Last week Universal Music Group (UMG), one of the major record companies, announced a deal with Microsoft, under which UMG would receive a royalty for every Zune music player Microsoft sells. (Zune is Microsoft’s new iPod competitor.)
This may be a first. Apple doesn’t pay a per-iPod fee to record companies; instead it pays a royalty for every song it sells at its iTunes Music Store. UM hailed the Zune deal as a breakthrough. Here’s Doug Morris, UMG’s CEO (quoted by Engadget): “We felt that any business that’s built on the bedrock of music we should share in.” The clear subtext is that UMG wanted a fee for the pirated UMG music that would inevitably end up on some Zunes.
There’s less here than meets the eye, I think. Microsoft needed to license UMG music to sell to Zune users. Microsoft could have paid UMG a per-song fee like Apple does. Instead, UMG presumably lowered the per-song fee in exchange for adding a per-Zune fee. Microsoft, in a weak bargaining position, had little choice but to go along. If there’s a precedent here, it’s that new entrants in the music player market may have to accept unwanted terms from record companies.

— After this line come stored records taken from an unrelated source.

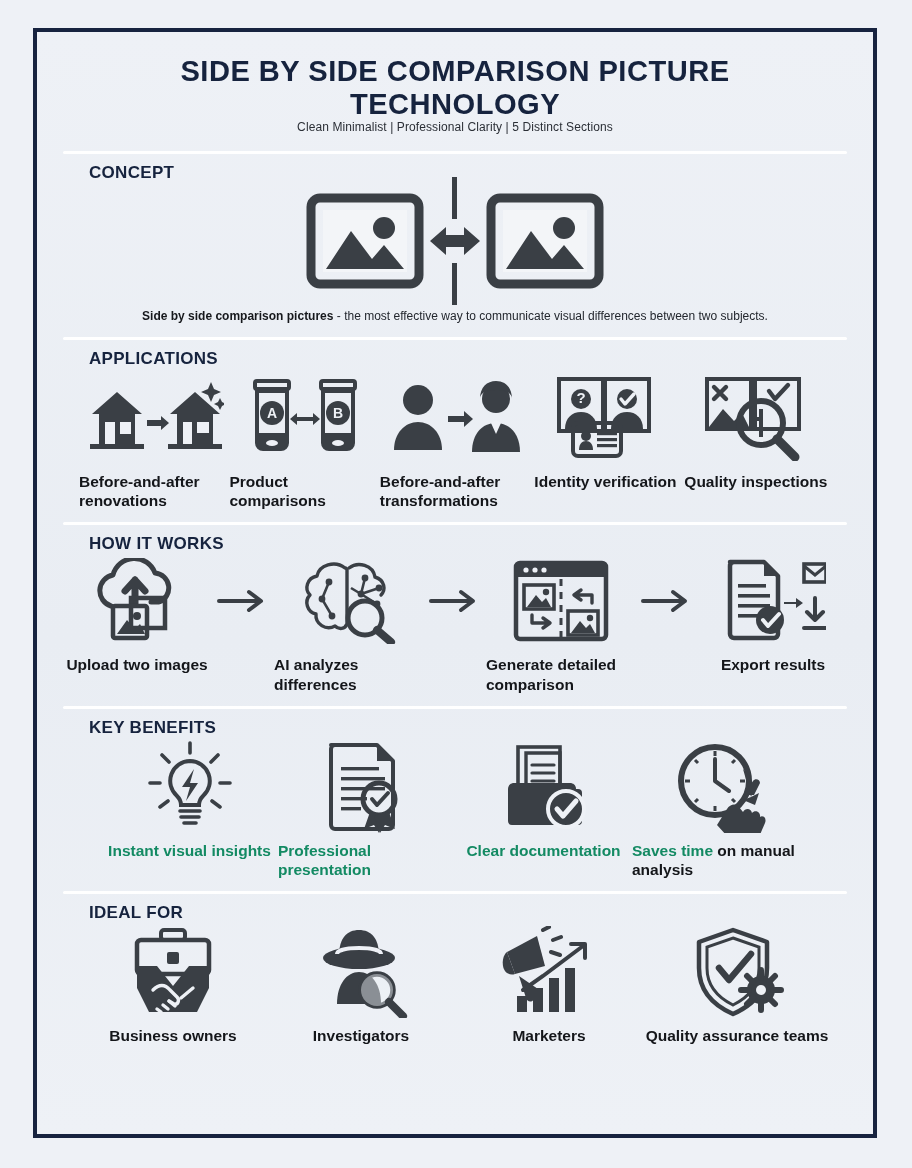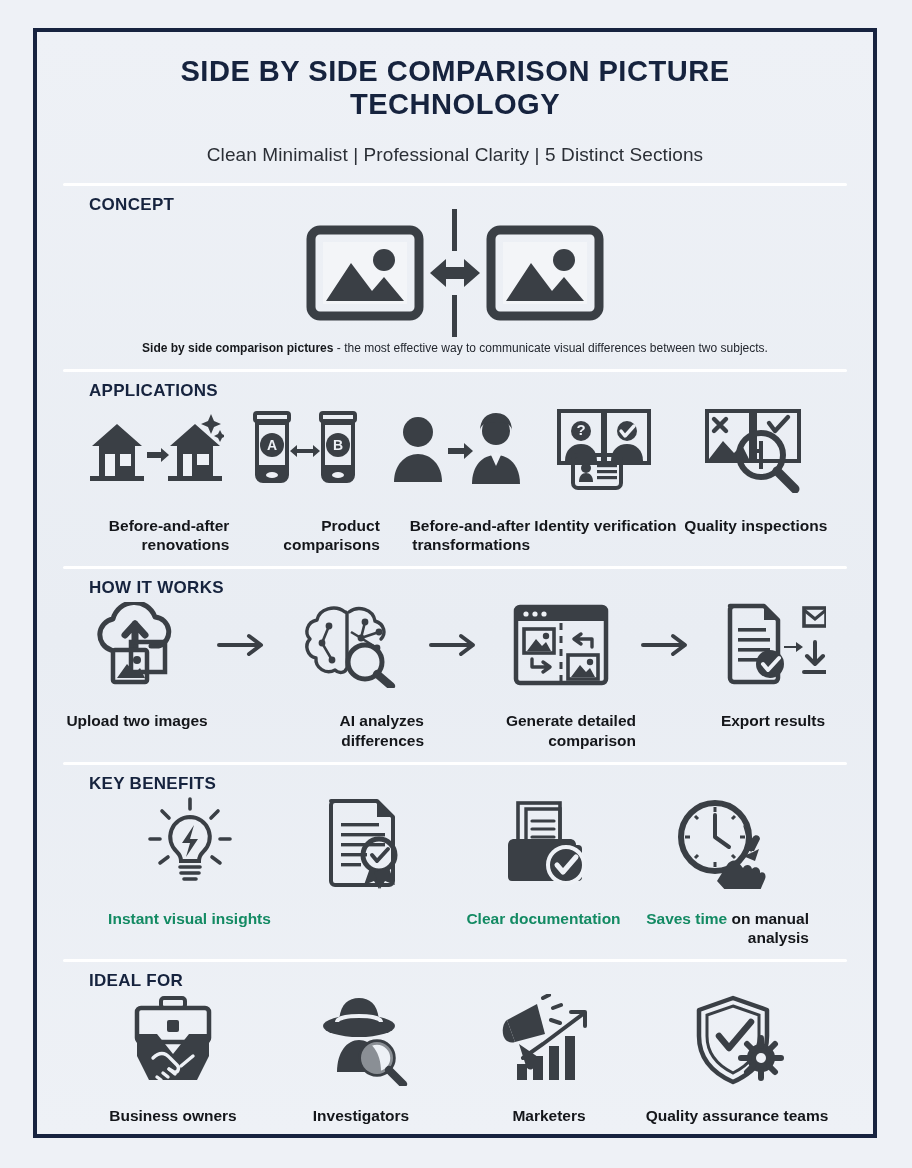"Clean Minimalist | Professional Clarity" .subtitle { font-size: 19px -> 12px; margin-top: 24px -> 0 }
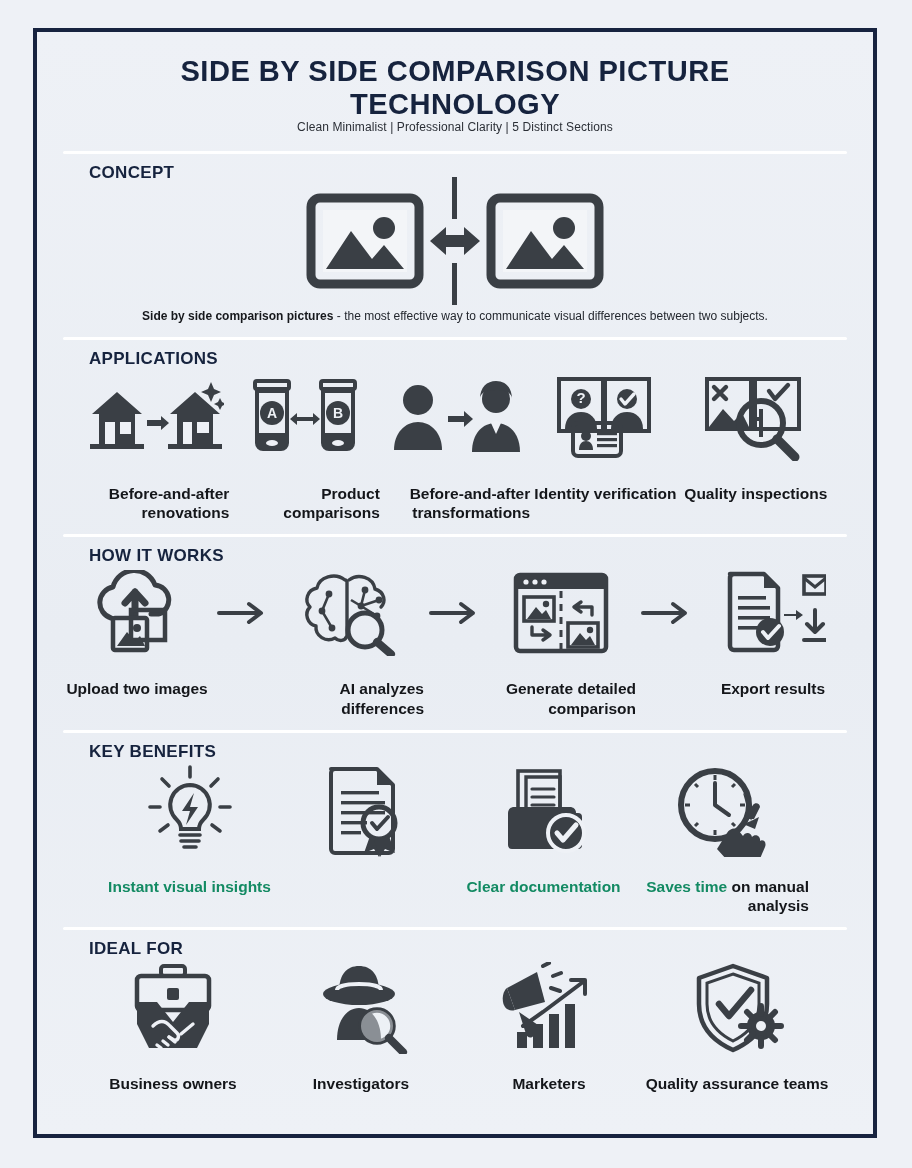"Before-and-after renovations" .cap { margin-top: 23px -> 11px; text-align: right -> left }
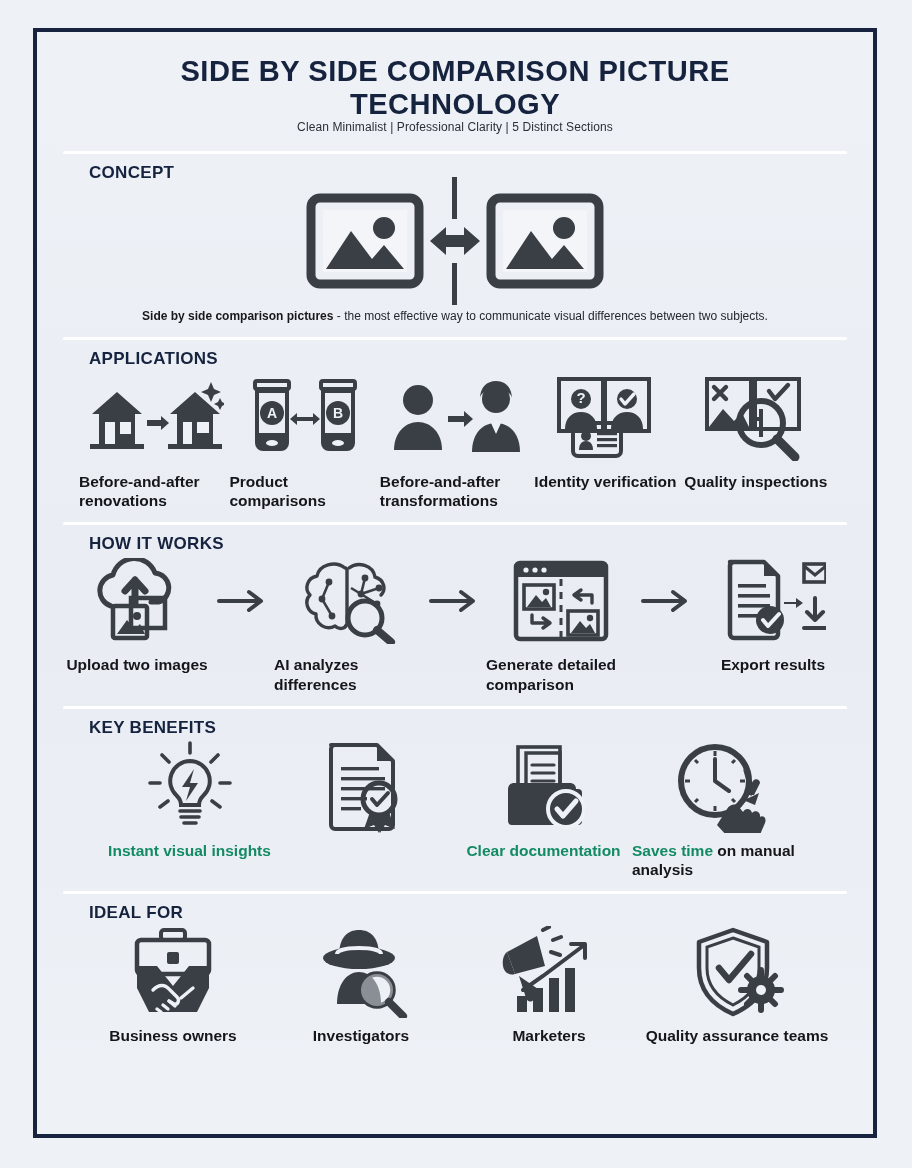"Professional presentation" div.cap { html: none -> <div>Professional presentation</div> }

There’s an interesting echo here from Microsoft’s antitrust history. Once upon a time, Microsoft insisted that PC makers pay it a royalty for every PC they sold, whether or not that PC came with Windows. This was called a per-processor license. PC makers, in a weak bargaining position, went along. Microsoft said this was only fair, claiming that most non-Windows PCs ended up with pirated copies of Windows.
Eventually the government forced Microsoft to abandon this practice, because of its anticompetitive effect on other operating system vendors – users would be less likely to buy alternative operating systems if they were already paying for Windows.
To be sure, the parallel between the UMG and Windows per-processor licenses has its limits. For one thing, UMG doesn’t have nearly the lock on the recorded music market that Microsoft had on the OS market, so anticompetitive tactics are less available to UMG than they were to Microsoft. Also, the UMG license is partial, reducing per-song costs a bit in exchange for a relatively small per-processor royalty, where the Microsoft license was total, eliminating per-copy costs of Windows on covered PCs in exchange for a hefty per-processor royalty. Both factors make the UMG deal less of a market-restrictor than the Windows deals were.
My guess is that the UMG/Zune deal is not the start of a trend but just a concession extracted from one company that needed UMG more than UMG needed it.